The .spec.progressDeadlineSeconds field is an optional field that defines the maximum time (in seconds) the CloneSet controller waits before determining that a rollout has failed to make progress. When this deadline is exceeded without progress, the CloneSet controller records the following condition in the resource status:

type: Progressing
status: False
reason: ProgressDeadlineExceeded

By default, CloneSet does not set this value, so the CloneSet controller will not record the condition to .status.conditions while the rollout is ongoing.

Once this value is set, the CloneSet controller will continuously check the rollout status within the specified time. Higher-level orchestration systems can leverage this status to trigger corresponding actions, e.g.rollback the CloneSet (even when this status is marked as timeout, it does not affect the underlying CloneSet controller's continued rolling updates of Pods).

Note:

If specified, this field value must be greater than .spec.minReadySeconds.

Therefore, by configuring .spec.progressDeadlineSeconds, a CloneSet will traverse multiple states during its lifecycle:

Progressing: the rollout is ongoing.
Available: the partition update is successful or the rollout is successful.
Failed: the rollout has timed out.

Progressing State Reason

The following are cases where the Progressing condition status is True:

Reason	Message	Description
CloneSetUpdated	CloneSet is progressing/CloneSet is resumed	Rollout is in progress
CloneSetAvailable	CloneSet is available	Rollout has completed successfully
CloneSetProgressPaused	CloneSet is paused	Rollout is paused
CloneSetProgressPartitionAvailable	CloneSet has been paused due to partition ready	Partition update is successful

Progressing CloneSet

A CloneSet is marked as Progressing when performing any of the following operations:

Rolling out a new revision.
Scaling up the newest revision during upgrade.
Scaling down older revisions during upgrade.
New Pods are ready or available (satisfying MinReadySeconds condition).

When the rollout enters the "Progressing" state, the CloneSet controller adds the following condition to the CloneSet's .status.conditions:

type: Progressing
status: "True"
reason: CloneSetUpdated

Available CloneSet

Partition Paused:

A CloneSet enters the partition paused state when:

All replicas associated with the CloneSet partition have been updated to the specified latest revision.
All replicas associated with the CloneSet partition are available.
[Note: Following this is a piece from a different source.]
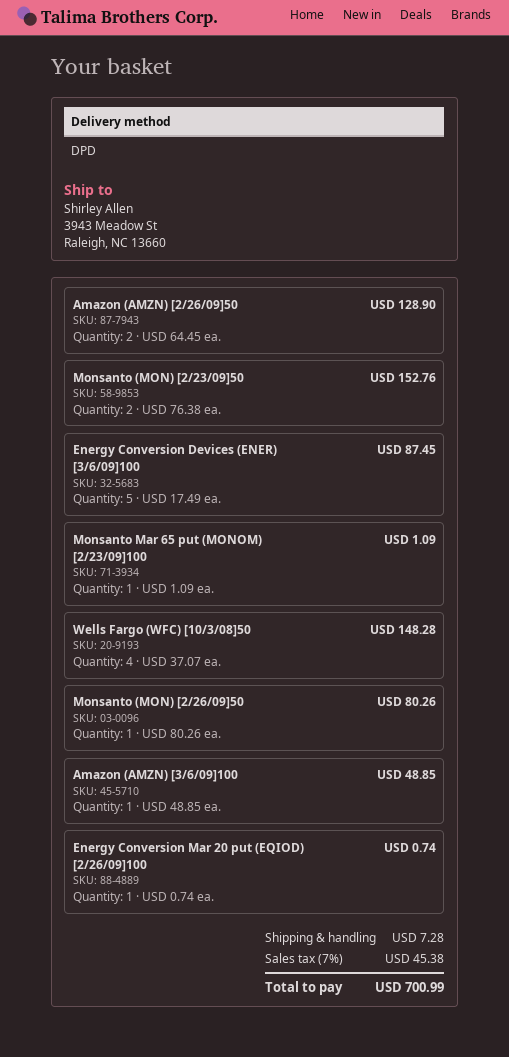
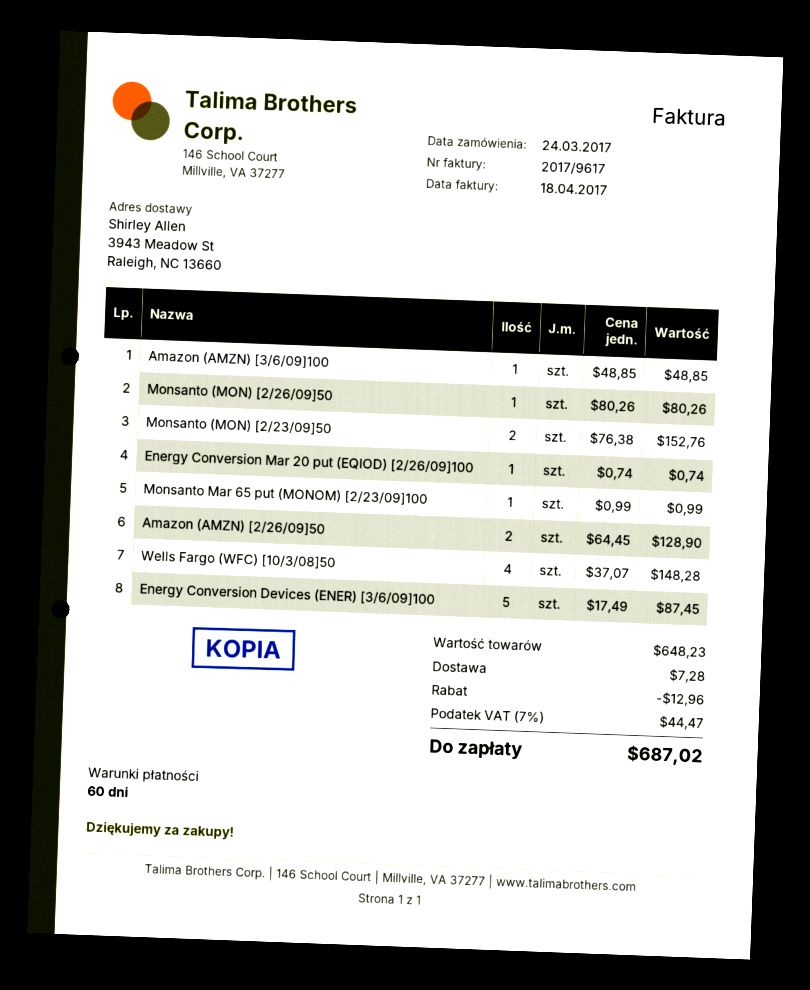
Monsanto Mar 65 put (MONOM) [2/23/09]100: 1 x 1.09 = 1.09 -> 1 x 0.99 = 0.99
discount: none -> 12.96
tax: 7% = 45.38 -> 7% = 44.47
total: 700.99 -> 687.02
The CloneSet controller adds the following condition to the CloneSet's .status.conditions:

type: Progressing
status: "True"
reason: ProgressPartitionAvailable

Available:

A CloneSet is marked as available when:

All replicas have been updated to the latest specified revision.
All replicas are available.
No old revision replicas are running.

The CloneSet controller adds the following condition to the CloneSet's .status.conditions:

type: Progressing
status: "True"
reason: CloneSetAvailable

The Progressing condition maintains a status value of "True" until a new revision is initiated. This condition persists even when replica availability changes (which affects the Available condition instead).

Failed CloneSet

A CloneSet enters the Failed state when it cannot successfully deploy the latest revision. Common causes include:

Insufficient quota
Readiness probe failures
Image pull errors
Insufficient permissions
Limit ranges
Application runtime misconfiguration

This condition can be detected by configuring the .spec.progressDeadlineSeconds parameter. Once the deadline is exceeded, the CloneSet controller adds the following condition to the CloneSet's .status.conditions:

type: Progressing
status: "False"
reason: ProgressDeadlineExceeded

Note:

When a CloneSet rollout is paused, the controller stops progress checking against the specified deadline. Users can safely pause and resume a CloneSet rollout in the middle of the rollout without triggering the deadline exceeded condition.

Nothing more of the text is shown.